Junior doctors have started a 24-hour strike over a new pay and working hours contract, forcing thousands of routine operations to be cancelled.
Hospitals in England have rescheduled about 4,000 non-emergency operations, or 13% of the normal daily total.
In the first strike by hospital doctors in 40 years, up to 38,000 members of the British Medical Association (BMA) began the action at 8am on Tuesday.
The doctors have agreed to provide emergency care for 24 hours only in the first of two planned strikes this month and have threatened to withdraw emergency services in a third strike in February.
Prof Sir Bruce Keogh, the NHS medical director, has told hospitals to order doctors back to work if services become dangerously overstretched. In a letter to NHS trusts, published by the Telegraph, he said doctors should be told to return if there is an “exceptional and sustained deterioration in performance”.
The BMA said Keogh was meddling with doctors’ right to strike.
Government ministers have declined to comment on the strike since it began, leaving the NHS director to defend the employers’ position.
The Labour leader, Jeremy Corbyn, urged ministers to apologise for the failure to avert a strike.

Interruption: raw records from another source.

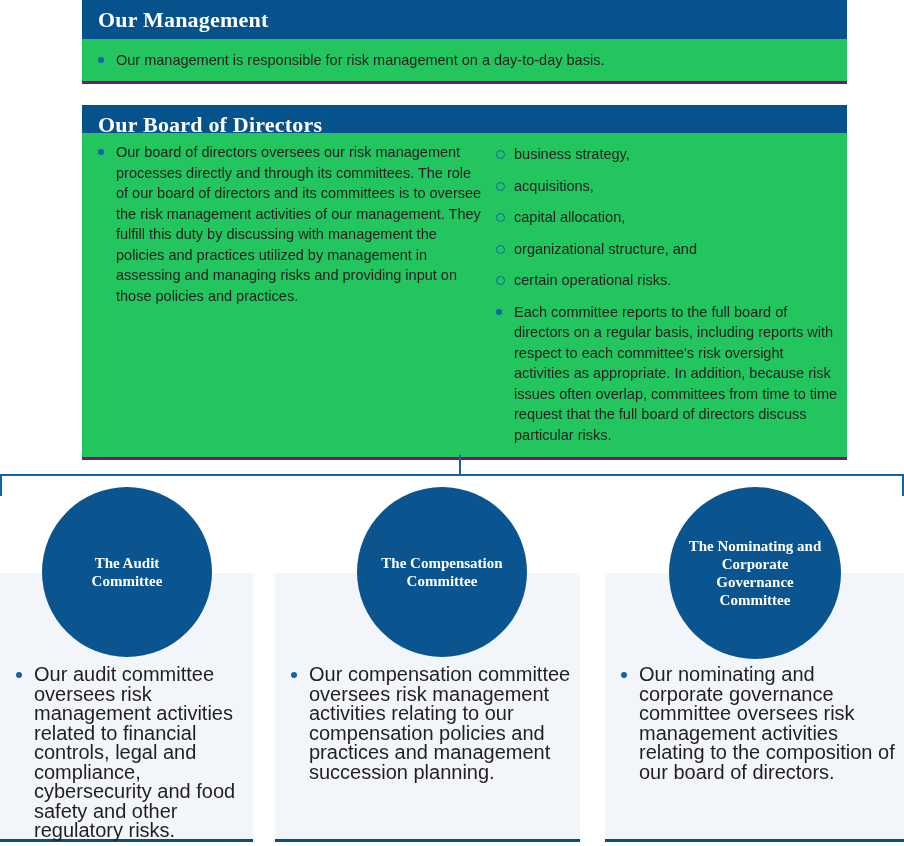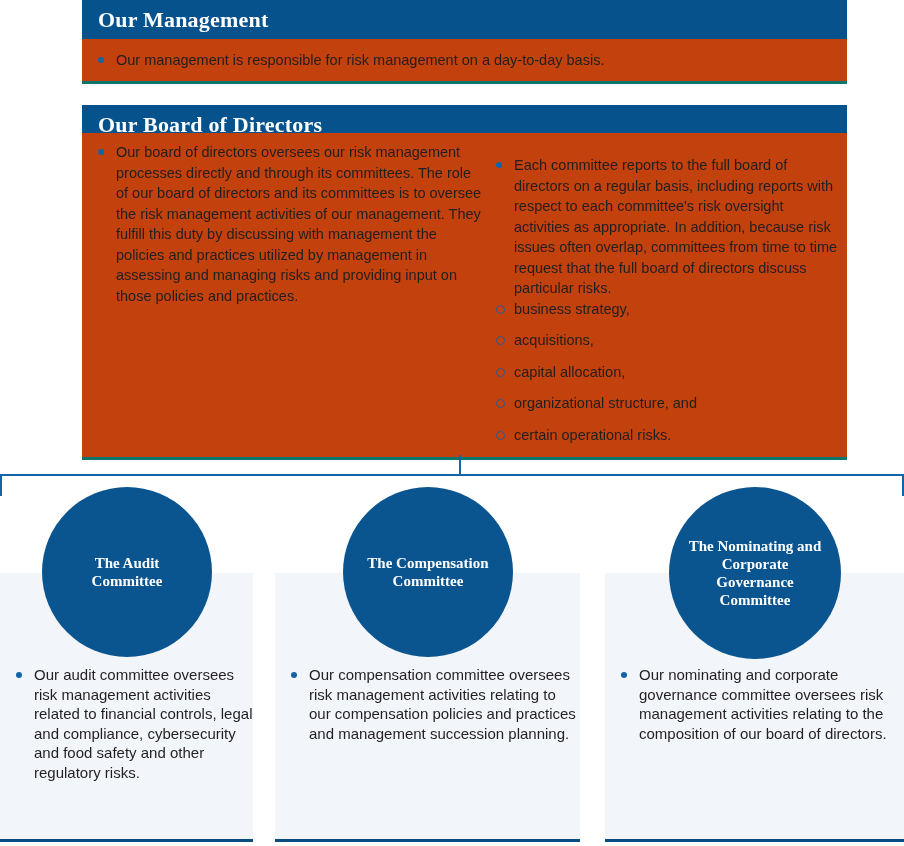--- a/index.html
+++ b/index.html
@@ -19,22 +19,22 @@
     color:#ffffff;
     font-family:"Liberation Serif", serif;
     font-weight:bold;
     font-size:22px;
     line-height:1;
     letter-spacing:0.2px;
     padding:9px 0 9px 16px;
     box-sizing:border-box;
   }
   .panel-body{
-    background:#c2410c;
-    border-bottom:3px solid #0f766e;
+    background:#22c55e;
+    border-bottom:3px solid #701a75;
     box-sizing:border-box;
   }
 
   
   ul.bl{list-style:none;margin:0;padding:0;}
   ul.bl > li{
     position:relative;
     padding-left:34px;
     color:#231f20;
     font-size:14.5px;
@@ -99,40 +99,40 @@
     top:573px;
     height:269px;
     background:#f2f5fa;
     border-bottom:3px solid #0a4d80;
     box-sizing:border-box;
   }
   #card-audit{left:0px;width:253px;}
   #card-comp{left:275px;width:305px;}
   #card-nom{left:605px;width:299px;}
   .card ul.bl{padding-top:92px;}
-  .card ul.bl > li{font-size:15px;line-height:19.5px;}
+  .card ul.bl > li{font-size:20px;line-height:19.5px;}
 
   
   .circle{
     position:absolute;
     border-radius:50%;
     background:#0a5590;
     color:#ffffff;
     font-family:"Liberation Serif", serif;
     font-weight:bold;
     font-size:15px;
     line-height:18px;
     text-align:center;
     display:flex;
     align-items:center;
     justify-content:flex-start;
     box-sizing:border-box;
   }
   #circle-audit{left:42px;top:487px;width:170px;height:170px;}
-  #circle-comp{left:343px;top:487px;width:170px;height:170px;}
+  #circle-comp{left:357px;top:487px;width:170px;height:170px;}
   #circle-nom{left:669px;top:487px;width:172px;height:172px;}
   .circle .ctext{padding:0 16px;}
 </style>
 </head>
 <body>
 
 <div class="panel" id="mgmt">
   <div class="panel-header">Our Management</div>
   <div class="panel-body">
     <ul class="bl">
@@ -151,46 +151,46 @@
     <div class="col-left">
       <ul class="bl">
         <li>
           <span class="dot"></span>
           <span>Our board of directors oversees our risk management processes directly and through its committees. The role of our board of directors and its committees is to oversee the risk management activities of our management. They fulfill this duty by discussing with management the policies and practices utilized by management in assessing and managing risks and providing input on those policies and practices.</span>
         </li>
       </ul>
     </div>
 
     <div class="col-right">
+      <ul class="bl hollow">
+        <li>
+          <span class="dot"></span>
+          <span>business strategy,</span>
+        </li>
+        <li>
+          <span class="dot"></span>
+          <span>acquisitions,</span>
+        </li>
+        <li>
+          <span class="dot"></span>
+          <span>capital allocation,</span>
+        </li>
+        <li>
+          <span class="dot"></span>
+          <span>organizational structure, and</span>
+        </li>
+        <li>
+          <span class="dot"></span>
+          <span>certain operational risks.</span>
+        </li>
+      </ul>
       <ul class="bl" style="margin-top:11px;">
         <li>
           <span class="dot"></span>
           <span>Each committee reports to the full board of directors on a regular basis, including reports with respect to each committee's risk oversight activities as appropriate. In addition, because risk issues often overlap, committees from time to time request that the full board of directors discuss particular risks.</span>
-        </li>
-      </ul>
-      <ul class="bl hollow">
-        <li>
-          <span class="dot"></span>
-          <span>business strategy,</span>
-        </li>
-        <li>
-          <span class="dot"></span>
-          <span>acquisitions,</span>
-        </li>
-        <li>
-          <span class="dot"></span>
-          <span>capital allocation,</span>
-        </li>
-        <li>
-          <span class="dot"></span>
-          <span>organizational structure, and</span>
-        </li>
-        <li>
-          <span class="dot"></span>
-          <span>certain operational risks.</span>
         </li>
       </ul>
     </div>
 
   </div>
 </div>
 
 <div id="connector">
   <div class="stem"></div>
   <div class="hbar"></div>

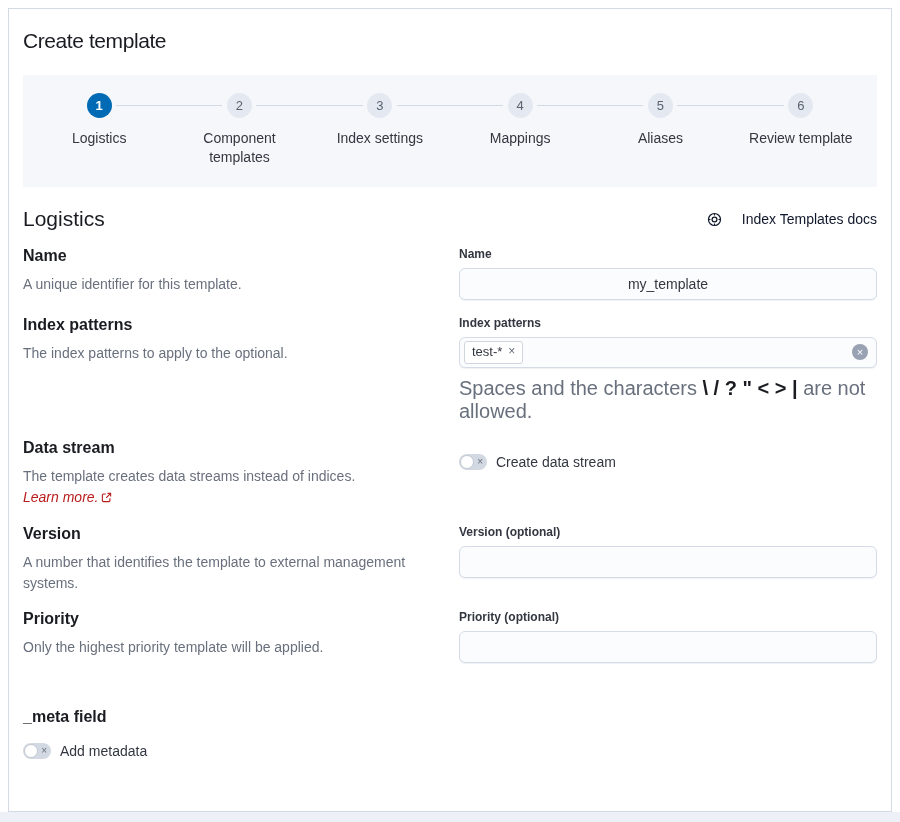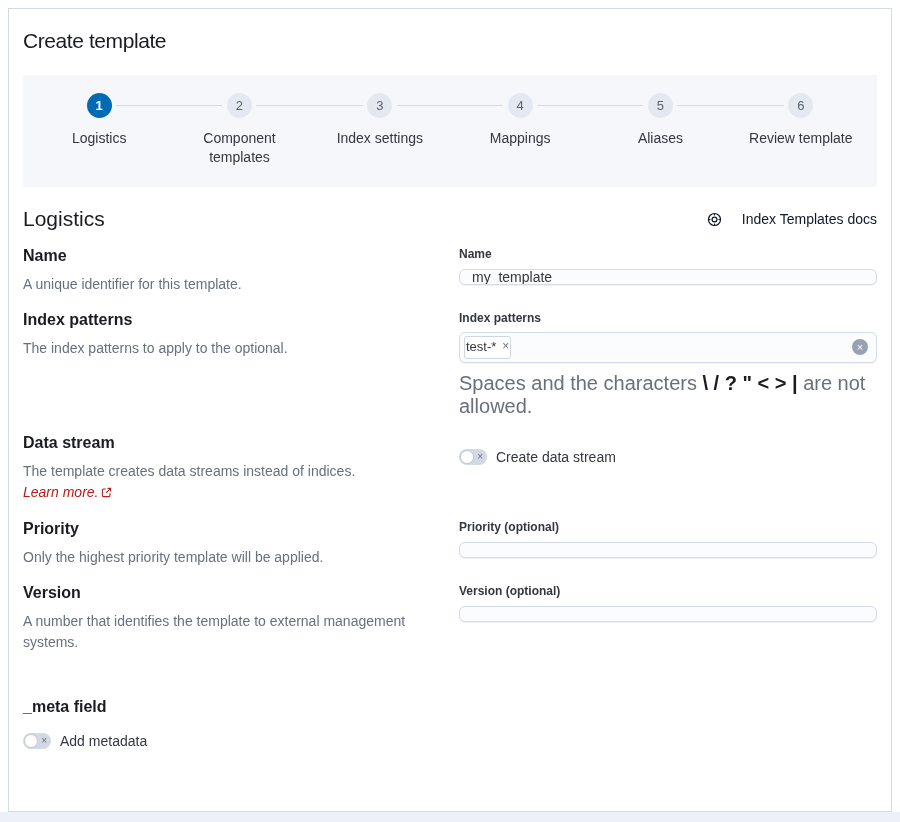--- a/index.html
+++ b/index.html
@@ -97,51 +97,52 @@
     align-items: start;
   }
   .row-title { font-size: 16px; font-weight: 600; color: #1a1c21; margin: 0 0 9px 0; }
   .row-desc { font-size: 14px; color: #69707d; line-height: 1.5; margin: 0; padding-right: 30px; }
   .inline-link { color: #b91c1c; text-decoration: none; cursor: pointer; white-space: nowrap; font-style: italic; }
   .ext-icon { display: inline-block; vertical-align: -1px; margin-left: 3px; }
 
   .field-label { font-size: 12px; font-weight: 700; color: #343741; margin-bottom: 7px; }
   .text-input {
     width: 100%;
-    height: 16px;
+    height: 32px;
     background: #fbfcfd;
     border: 1px solid #d5dce7;
     border-radius: 6px;
     padding: 0 12px;
     font-size: 14px;
     color: #343741;
     font-family: "Liberation Sans", "DejaVu Sans", sans-serif;
     box-shadow: 0 1px 1px rgba(152,162,179,0.15);
     outline: none;
+    text-align: center;
   }
 
   
   .combo {
     position: relative;
     background: #fbfcfd;
     border: 1px solid #d5dce7;
     border-radius: 6px;
     min-height: 30px;
     display: flex;
     align-items: center;
     padding: 3px 30px 3px 4px;
     box-shadow: 0 1px 1px rgba(152,162,179,0.15);
   }
   .pill {
     background: #ffffff;
     border: 1px solid #cfd6e0;
     border-radius: 3px;
     font-size: 13px;
     color: #343741;
-    padding: 2px 1px;
+    padding: 2px 7px;
     display: inline-flex;
     align-items: center;
     gap: 6px;
     line-height: 1.3;
   }
   .pill-x { color: #69707d; font-size: 12px; cursor: pointer; }
   .combo-clear {
     position: absolute;
     right: 8px; top: 50%;
     transform: translateY(-50%);
@@ -290,36 +291,36 @@
           <span class="switch-knob"></span>
           <span class="switch-x">×</span>
         </span>
         <span>Create data stream</span>
       </div>
     </div>
   </div>
 
   <div class="form-row">
     <div>
+      <h3 class="row-title">Version</h3>
+      <p class="row-desc">A number that identifies the template to external management systems.</p>
+    </div>
+    <div>
+      <div class="field-label">Version (optional)</div>
+      <input class="text-input" type="text" value="" style="">
+    </div>
+  </div>
+
+  <div class="form-row">
+    <div>
       <h3 class="row-title">Priority</h3>
       <p class="row-desc">Only the highest priority template will be applied.</p>
     </div>
     <div>
       <div class="field-label">Priority (optional)</div>
-      <input class="text-input" type="text" value="" style="">
-    </div>
-  </div>
-
-  <div class="form-row">
-    <div>
-      <h3 class="row-title">Version</h3>
-      <p class="row-desc">A number that identifies the template to external management systems.</p>
-    </div>
-    <div>
-      <div class="field-label">Version (optional)</div>
       <input class="text-input" type="text" value="" style="">
     </div>
   </div>
 
   <div class="meta-block">
     <h3 class="row-title">_meta field</h3>
     <div class="switch-row meta-toggle">
       <span class="switch">
         <span class="switch-knob"></span>
         <span class="switch-x">×</span>

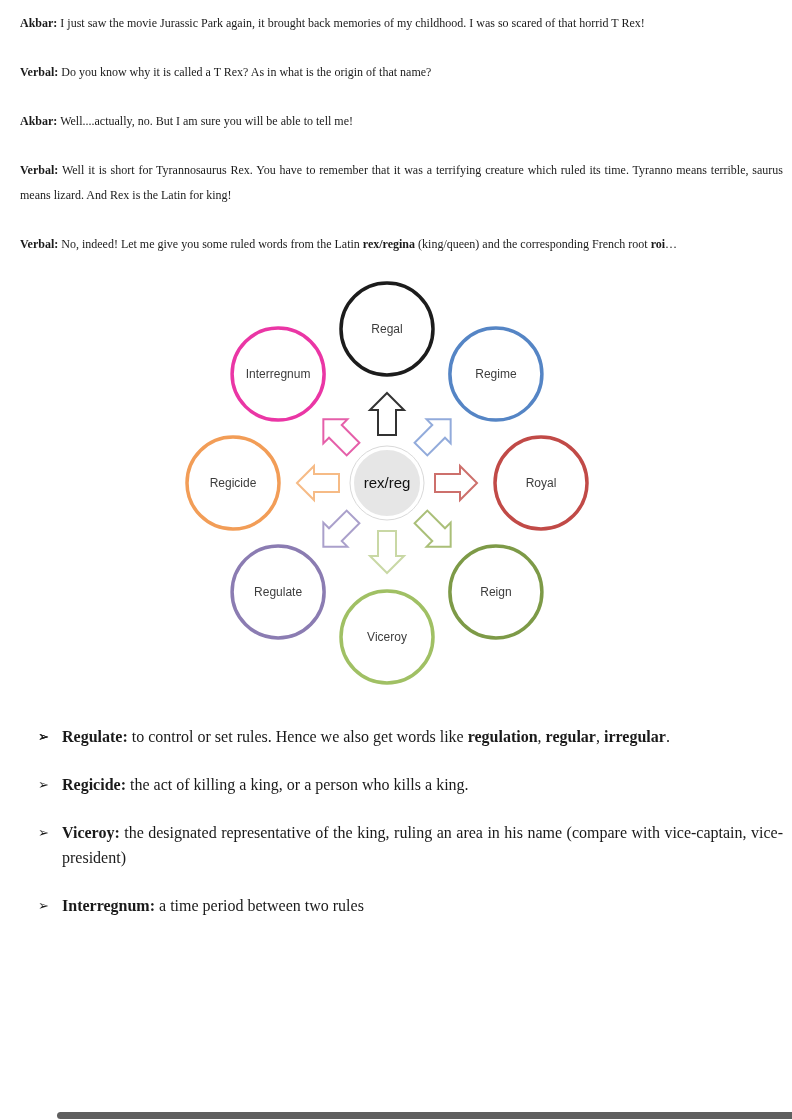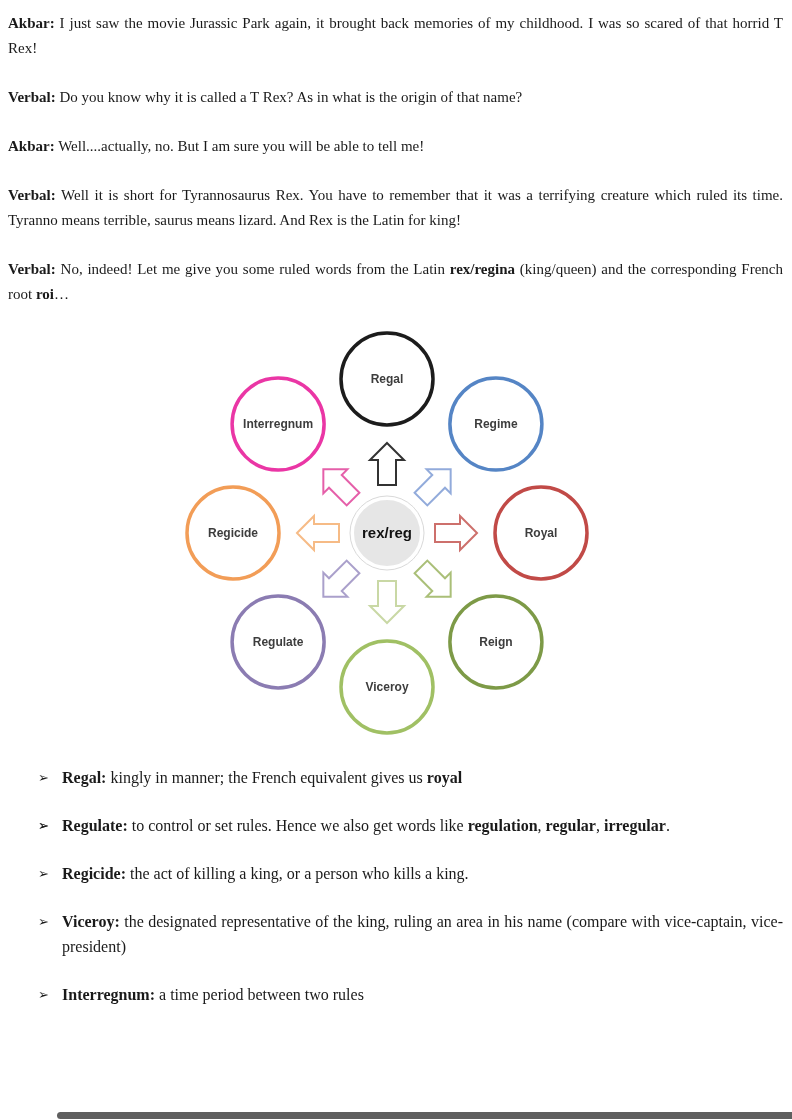--- a/index.html
+++ b/index.html
@@ -6,29 +6,29 @@
   body {
     width: 792px; height: 1120px;
     background: #ffffff;
     color: #1a1a1a;
     font-family: "Liberation Serif", serif;
     position: relative;
     overflow: hidden;
   }
   .doc { padding: 11px 9px 0 8px; }
   .para {
-    font-size: 15px; line-height: 25px;
+    font-size: 12px; line-height: 25px;
     text-align: justify;
-    margin: 0 0 24px 0;
+    margin: 0 0 24px 12px;
   }
   .para b.speaker { font-weight: bold; }
   .diagram {
     position: relative;
     width: 632px; height: 420px;
-    margin-left: -8px; margin-right: -9px; font-weight: bold;
+    margin-left: -8px; margin-right: -9px;
   }
   .diagram svg { display: block; }
   ul.defs {
     list-style: none;
     margin: 14px 0 0 0; padding: 0;
     font-size: 16px; line-height: 25px;
   }
   ul.defs li {
     position: relative;
     padding-left: 54px;
@@ -90,21 +90,21 @@
         <path d="M0,-22 L17,-5 L9,-5 L9,20 L-9,20 L-9,-5 L-17,-5 Z" transform="translate(338.9,153.9) rotate(315)" fill="#ffffff" stroke="#e55fa9" stroke-width="2"></path>
         <circle cx="278.1" cy="93.1" r="46" fill="none" stroke="#ea36a5" stroke-width="3.5"></circle>
         <text x="278.1" y="97.1" text-anchor="middle" font-family="&quot;Liberation Sans&quot;, sans-serif" font-size="12" fill="#3d3d3d">Interregnum</text>
         <circle cx="387" cy="202" r="37" fill="none" stroke="#d9d9d9" stroke-width="1"></circle>
         <circle cx="387" cy="202" r="34" fill="#e6e6e6" stroke="#ffffff" stroke-width="2"></circle>
         <text x="387" y="207" text-anchor="middle" font-family="&quot;Liberation Sans&quot;, sans-serif" font-size="15" fill="#111111">rex/reg</text>
       </svg>
     </div>
 
   <ul class="defs" id="defs-list">
-  <li><span class="glyph">➢</span><span class="btext"><b>Regal:</b><span> kingly in manner; the French equivalent gives us </span><b>royal</b></span></li>
+  <li><span class="glyph">➢</span></li>
 
   <li><span class="glyph">➢</span></li>
 
   <li><span class="glyph">➢</span><span class="btext"><b>Regulate:</b><span> to control or set rules. Hence we also get words like </span><b>regulation</b><span>, </span><b>regular</b><span>, </span><b>irregular</b><span>.</span></span></li>
 
   <li><span class="glyph">➢</span><span class="btext"><b>Regicide:</b><span> the act of killing a king, or a person who kills a king.</span></span></li>
 
   <li><span class="glyph">➢</span><span class="btext"><b>Viceroy:</b><span> the designated representative of the king, ruling an area in his name (compare with vice-captain, vice-president)</span></span></li>
 
   <li><span class="glyph">➢</span><span class="btext"><b>Interregnum:</b><span> a time period between two rules</span></span></li>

In a post on Facebook he wrote: “No NHS worker takes lightly the decision to strike, but the blame must be laid at the door of this government for the way it has treated doctors and now seeks to smear them in the press. It is time for this government to apologise to junior doctors and negotiate a fair deal that gets our NHS working again.”
Sir Robert Francis QC, who led the inquiry into the Mid Staffordshire scandal and is a non-executive director of the Care Quality Commission, said industrial action would only “compromise patient safety”.
Speaking on BBC Radio 4’s Today programme, he said: “The only way that matters can be solved for doctors and patients is for talks to continue and for emergency care not to be withdrawn.”
But Francis said the government should listen to doctors and explain their offer to them more clearly. He said: “I quite understand why many of them [doctors] feel angry. They need to be listened to. One thing I would ask is done is that a better explanation is given to them all as to what the effects of any offer being made on them is personally. I’m not entirely confident that that has yet happened.”
The BMA said it had been forced to act after ministers refused to heed its concerns that the new contract proposed by Jeremy Hunt, the health secretary would be unfair on doctors and reduce patient safety. Approximately 98% of its members backed strike action in a ballot in November.
They are opposed to Hunt’s plan to classify Saturday as part of a junior doctor’s normal working week for which they are paid at only the basic rate. He also wants to see the portion of weekday evenings classified as normal time extended from 7pm to 10pm, but junior doctors fear this will lead to cuts in their pay.
Hunt has offered to raise junior doctors’ basic pay by 11% to offset the loss of overtime they currently earn for working in the evening and on Saturday, and has promised that no junior will be worse off under the new contract, which is due to start in August.